Miri attempted an experiment, feeding the worm one of the bits of metal. It devoured the oddment, and then moments later excreted a small lump of gold. Yam used mage hand to fetch the lump.

“Yep, it’s gold,” they announced.”

“It eats scrap metal and shits gold?!” Comet said.

“A… philosopher’s worm,” Armand observed.

“We have to take this thing with us,” Alabastor said. “I have an idea… someone who’s good with animals, coax it in here.” The gnome ringmaster got out his Snatcher’s Sack, liberated from the Dreamlands bogyeman back in the Egregor Vaults. Using the worm-key taken from the corpse in the Library Tower, they unlocked the gate, and Comet carefully led the worm into the Sack, gingerly luring it with a bit of metal. Alabastor cinched the Sack shut, and the worm was theirs’. The party quickly looted the floor of the room of gold, then returned to the prior hall.

Ducking into another chamber, the party spied what looked like a massive clockwork knight guarding a doorway. Rather fatigued, they opted not to approach, and returned to the hall… just as the beast entered the room.

The thing was the quintessence of predation – a splice of tiger, crocodile, and shark, with the body of a vast bear. It slavered with too many teeth, its breath stinking with the blood of a thousand meals. Unsubtle, but terrifying, a gaudy reimagining of the chimera.
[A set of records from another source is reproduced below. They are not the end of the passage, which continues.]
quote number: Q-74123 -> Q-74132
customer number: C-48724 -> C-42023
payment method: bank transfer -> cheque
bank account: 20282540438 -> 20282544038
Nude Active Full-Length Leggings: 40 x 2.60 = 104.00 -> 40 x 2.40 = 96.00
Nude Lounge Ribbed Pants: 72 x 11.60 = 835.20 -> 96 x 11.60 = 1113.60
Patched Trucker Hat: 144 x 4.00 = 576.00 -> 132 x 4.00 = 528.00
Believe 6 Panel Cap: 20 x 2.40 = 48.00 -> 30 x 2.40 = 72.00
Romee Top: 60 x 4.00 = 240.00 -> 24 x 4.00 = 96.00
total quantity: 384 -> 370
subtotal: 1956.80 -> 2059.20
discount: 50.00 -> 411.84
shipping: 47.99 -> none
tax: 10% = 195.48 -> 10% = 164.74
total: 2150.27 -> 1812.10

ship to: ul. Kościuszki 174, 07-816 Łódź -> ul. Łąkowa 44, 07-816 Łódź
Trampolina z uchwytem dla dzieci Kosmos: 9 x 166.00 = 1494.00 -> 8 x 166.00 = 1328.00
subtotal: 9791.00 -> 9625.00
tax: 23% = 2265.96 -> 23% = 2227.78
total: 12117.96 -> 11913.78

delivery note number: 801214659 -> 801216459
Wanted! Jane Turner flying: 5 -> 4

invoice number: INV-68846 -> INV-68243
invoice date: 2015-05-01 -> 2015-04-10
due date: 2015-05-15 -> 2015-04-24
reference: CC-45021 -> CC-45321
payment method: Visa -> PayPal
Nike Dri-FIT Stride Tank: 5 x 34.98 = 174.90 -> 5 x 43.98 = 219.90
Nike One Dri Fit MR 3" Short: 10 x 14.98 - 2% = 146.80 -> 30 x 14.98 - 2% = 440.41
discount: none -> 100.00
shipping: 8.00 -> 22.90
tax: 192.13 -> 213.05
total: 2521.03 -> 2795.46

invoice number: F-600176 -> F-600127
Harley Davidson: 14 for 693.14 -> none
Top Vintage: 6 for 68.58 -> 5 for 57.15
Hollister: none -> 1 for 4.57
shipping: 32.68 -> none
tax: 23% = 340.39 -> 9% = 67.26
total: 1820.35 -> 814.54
The thing barreled forwards, and the party scattered to avoid it, firing off spells. It snapped at Sister, injuring the Lengian and hurling her to one side, and swatted at Miri and Alabastor.

“Here!” Armand said to Comet. “Get one of these in its mouth. Er, one of them!” He tossed the waspkin a mysterious phial – one of his many alchemical concotions.

“On it!” Comet said, buzzing towards the chimera. He unstoppered the phial and shook a few drops into the tiger head. Meanwhile, the shark head snapped and caught him in midair in a spurt of blood. It chewed and gnashed, Comet struggling to get free, stabbing at it, and the head hurled him away; he hit the wall with a sickening splat, falling to the ground like a bloody rag.

The potion, meanwhile, had taken full effect. While Alabastor, Miri, and Yam continued to hit the chimera with spells, the poisoned tiger head snarled and tore viciously at the head to one side, the crocodile head. With a fearsome flash of teeth the tiger ripped out the scaly throat of the crocodile, and the head went limp, the thing’s life’s blood spewing out from the chimera in a vast spurt that incarnadined half the hall.

Sister hurried to Comet, conjured medicinal spiders creeping from her sleeves to sew up wounds and administer healing serum from beneficent fangs. The Lengian cleric scrawled a chalk portal and urged the party through before some other horror could find them.

So ended the first half of the party’ expedition to Delirium Castle. But their contract with the Reference Demon remained unfulfilled – though they had procured the Anarchonomicon, their business at Soulswell’s fortress was far from concluded.